AMENDMENT AND RESPONSE UNDER 37 CFR § 1.116 - EXPEDITED PROCEDURE 

Serial Number: 10/609,000 
Filing Date: June 26, 2003 

Title: Video combiner 

IN THE SPECIFICATION 

Please amend the written specification of the patent application as follows wherein newly 
added text is indicated with underlining and deleted text is marked with strikethrough or 
enclosed within [[double brackets]]: 

Please amend the paragraph in written specification from line 9 to line 16 on page 

5 as follows: 

Figure 1 illustrates the interconnections of the various components that may be used to 
deliver a composite video signal to individual viewers. Video sources 100 and 126 send video 
signals 102 and 128 [[126]] through a distribution network 104 to viewer's locations 111. 
Additionally, multiple interactive video servers 106 and 116 send video, HTML, and other 
attachments 108. The multiple feeds 110 are sent to several set top boxes 112, 118, and 122 
connected to televisions 114, 120, and 124, respectively. The set top boxes 112 and 118 maybe 
interactive set top boxes and set top box 122 may not have interactive features. 

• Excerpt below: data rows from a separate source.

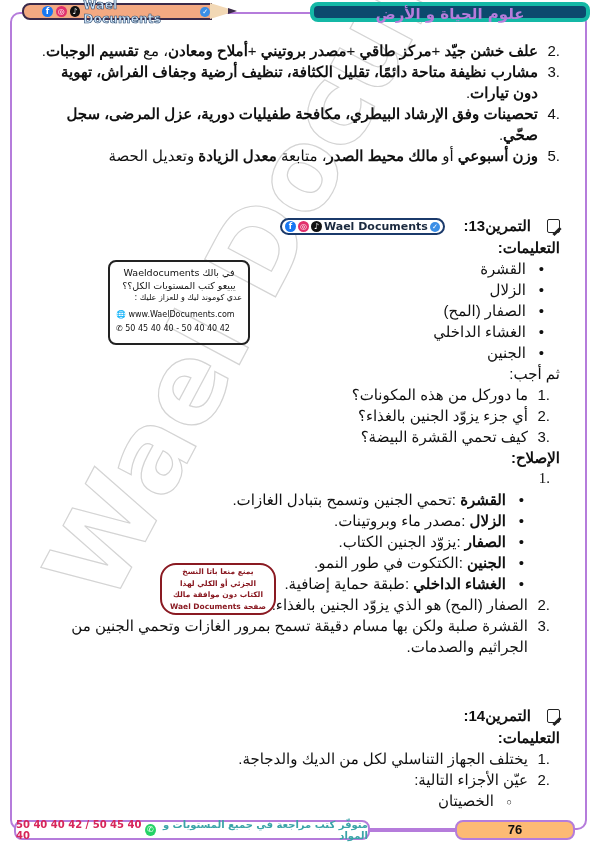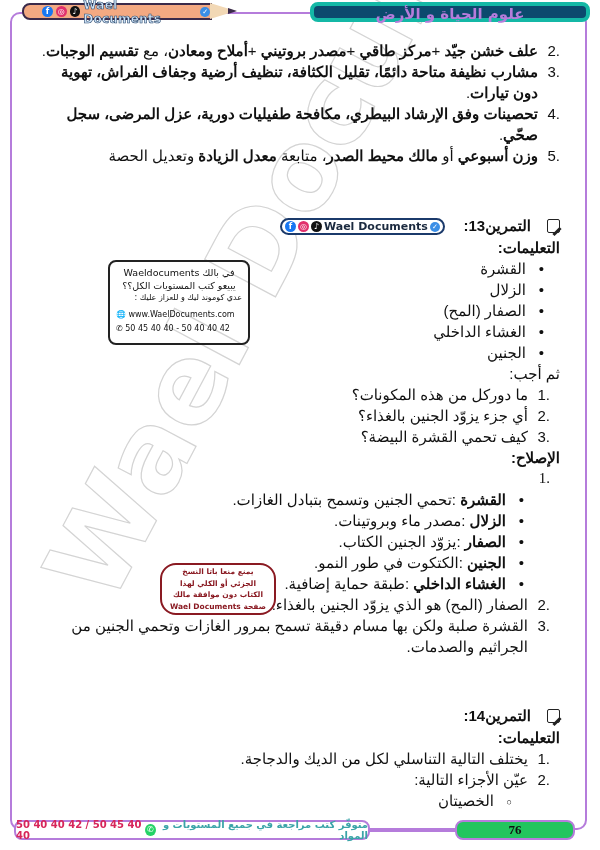--- a/index.html
+++ b/index.html
@@ -37,21 +37,21 @@
   .bullets li { list-style:none; position:relative; padding-right:26px; }
   .bullets li::before { content:"•"; position:absolute; right:8px; top:0; }
   .circ li { list-style:none; position:relative; padding-right:26px; }
   .circ li::before { content:"○"; position:absolute; right:8px; top:2px; font-size:9px; }
   ul { margin:0; padding:0; }
 
   .footer-pill { position:absolute; left:14px; top:820px; width:356px; height:20px; border:2px solid #b57cdb; border-radius:8px; background:#fff; box-sizing:border-box; display:flex; align-items:center; justify-content:center; gap:3px; font-family:"DejaVu Sans", sans-serif; font-weight:bold; font-size:10px; }
   .footer-pill .teal { color:#3aa4a8; direction:rtl; }
   .footer-pill .red { color:#d7265a; direction:ltr; }
   .wa { display:inline-block; width:12px; height:12px; border-radius:50%; background:#25d366; color:#fff; font-size:8px; line-height:12px; text-align:center; }
-  .page-num { position:absolute; left:455px; top:820px; width:120px; height:20px; border:2px solid #b57cdb; border-radius:8px; background:#22c55e; box-sizing:border-box; text-align:center; font-family:Liberation Serif, serif; font-weight:bold; font-size:13px; line-height:16px; }
+  .page-num { position:absolute; left:455px; top:820px; width:120px; height:20px; border:2px solid #b57cdb; border-radius:8px; background:#fdba74; box-sizing:border-box; text-align:center; font-family:Liberation Sans, sans-serif; font-weight:bold; font-size:13px; line-height:16px; }
   .footer-line { position:absolute; left:370px; top:830px; width:85px; height:2px; background:#b57cdb; }
 
   .watermark { position:absolute; left:20px; top:560px; font-family:"DejaVu Sans", sans-serif; font-weight:bold; font-size:110px; color:transparent; -webkit-text-stroke:1.2px #c9c9c9; transform:rotate(-62deg); transform-origin:left top; white-space:nowrap; pointer-events:none; opacity:0.8; }
 </style>
 </head>
 <body>
 
 <div class="watermark">Wael Documents</div>
 
 <div class="frame"></div>
@@ -143,21 +143,21 @@
   <div>صفحة Wael Documents</div>
 </div>
 
 <div class="ex-head" style="top:707px;">
   <span class="note-icon"></span>
   <span>التمرين14:</span>
 </div>
 <div class="content" style="top:727px;">
   <div style="font-weight:bold;">التعليمات:</div>
   <div style="margin-right:10px;">
-    <div class="num-item"><span class="num">1.</span><span>يختلف التالية التناسلي لكل من الديك والدجاجة.</span></div>
+    <div class="num-item"><span class="num">1.</span><span>يختلف الجهاز التناسلي لكل من الديك والدجاجة.</span></div>
     <div class="num-item"><span class="num">2.</span><span>عيّن الأجزاء التالية:</span></div>
   </div>
   <ul class="circ" style="margin-right:40px;">
     <li>الخصيتان</li>
   </ul>
 </div>
 
 <div class="footer-pill">
   <span class="red">50 40 40 42 / 50 45 40 40</span>
   <span class="wa">✆</span>

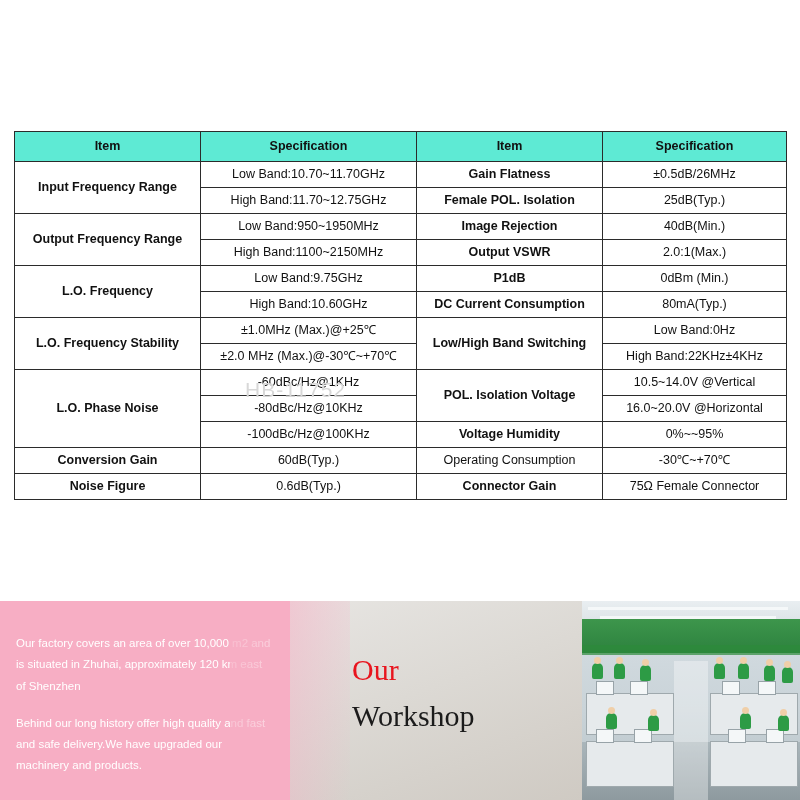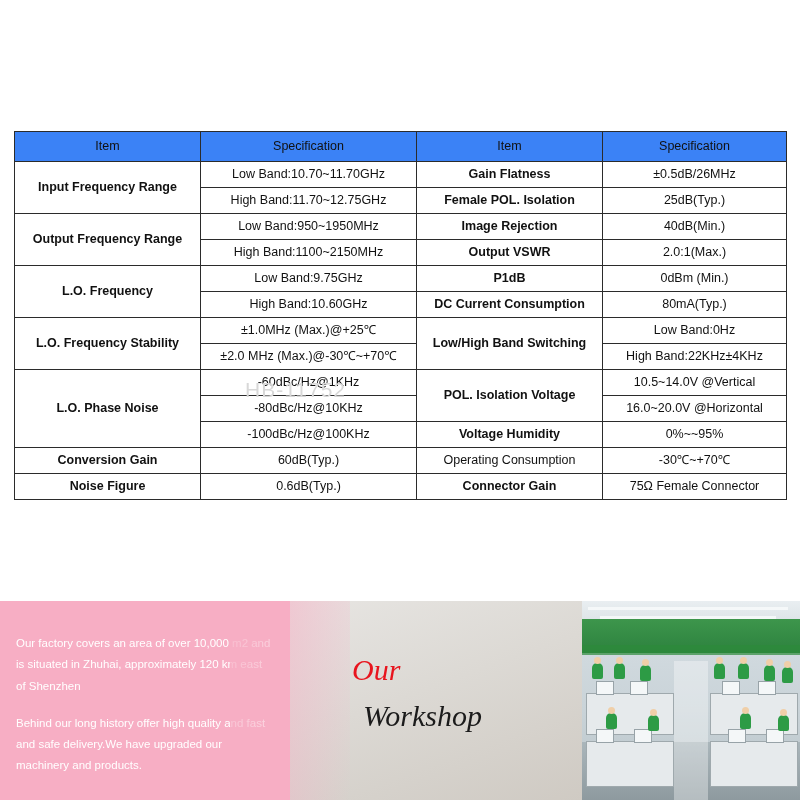--- a/index.html
+++ b/index.html
@@ -30,22 +30,22 @@
   table.spec td {
     border: 1px solid #2b2b2b;
     font-size: 12.5px;
     color: #111;
     text-align: center;
     vertical-align: middle;
     padding: 3px 4px;
     line-height: 1.15;
   }
   td.hdr {
-    background: #3b82f6;
-    font-weight: normal;
+    background: #5eead4;
+    font-weight: bold;
     height: 23px;
     font-size: 13px;
   }
   td.item {
     font-weight: bold;
     font-size: 13px;
     margin-top: 24px;
   }
   td.val {
     font-weight: normal;
@@ -94,42 +94,41 @@
     color: #ffffff;
     font-size: 11.5px;
     line-height: 1.85;
     font-family: "Liberation Sans", sans-serif;
   }
   #banner-mid {
     width: 292px;
     height: 199px;
     background: linear-gradient(160deg, #e7e5e2 0%, #dcd9d4 45%, #cfcac3 100%);
     position: relative;
-    font-style: italic;
   }
   #banner-mid::before {
     content: "";
     position: absolute;
     left: -60px;
     top: 0;
     width: 120px;
     height: 199px;
     background: linear-gradient(100deg, rgba(247,174,196,.85), rgba(230,225,220,0));
   }
   #our-word {
     position: absolute;
     left: 62px;
     top: 52px;
     font-size: 30px;
     color: #e8151e;
     font-family: "Liberation Serif", serif;
   }
   #workshop-word {
     position: absolute;
-    left: 73px;
+    left: 62px;
     top: 98px;
     font-size: 30px;
     color: #1b1b1b;
     font-family: "Liberation Serif", serif;
   }
 
   
   #banner-photo {
     width: 218px;
     height: 199px;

Please amend the paragraph in written specification from line 22 to line 28 on 
page 5 as follows: 

The interactive set top boxes 112 and 118 may communicate to the interactive video 
servers 106 and 116 [[108]] though the video distribution network 104 if the video distribution 
network supports two-way communication, such as with cable modems. Additionally, 
communication may be through other upstream communication networks 130. Such upstream 
networks may include a dial up modem, direct Internet connection, or other communication 
network that allows communication separate from the video distribution network 104.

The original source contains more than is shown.